Stored records
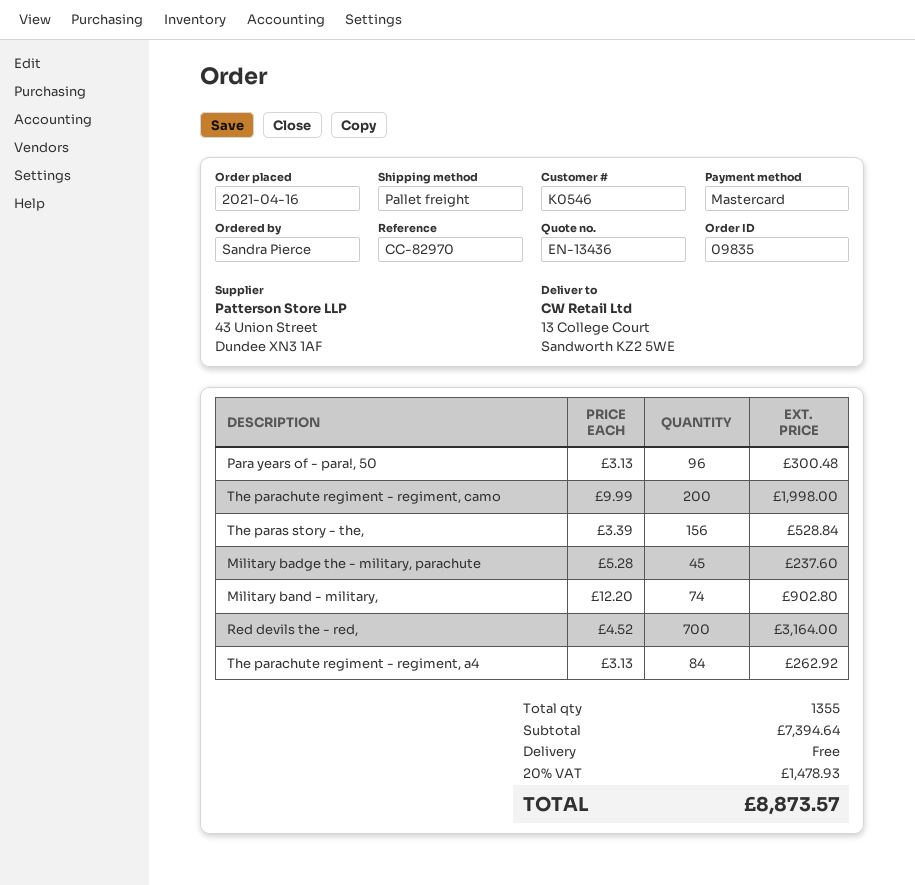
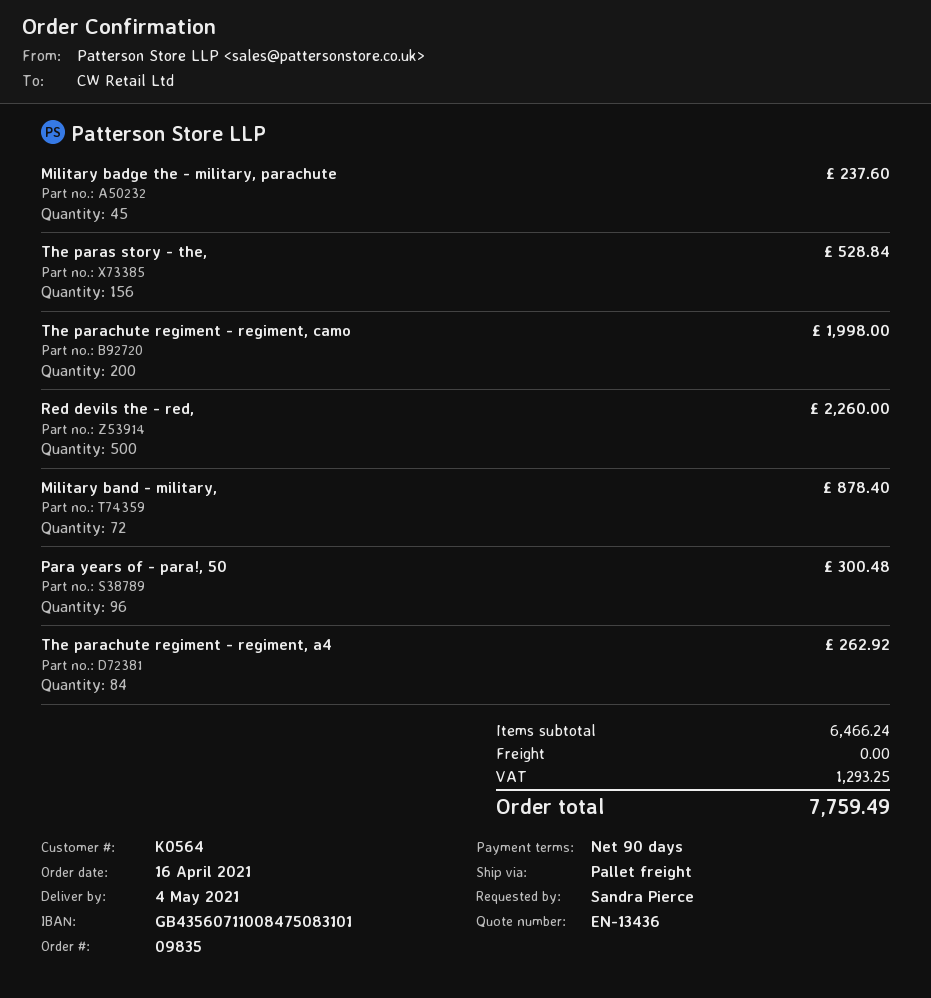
customer number: K0546 -> K0564
Military band - military,: 74 for 902.80 -> 72 for 878.40
Red devils the - red,: 700 for 3164.00 -> 500 for 2260.00
subtotal: 7394.64 -> 6466.24
tax: 1478.93 -> 1293.25
total: 8873.57 -> 7759.49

*Required work:* Would you mind repeating the records above exactly, without the pictures?

*Your solution:*
customer number: K0546 -> K0564
Military band - military,: 74 for 902.80 -> 72 for 878.40
Red devils the - red,: 700 for 3164.00 -> 500 for 2260.00
subtotal: 7394.64 -> 6466.24
tax: 1478.93 -> 1293.25
total: 8873.57 -> 7759.49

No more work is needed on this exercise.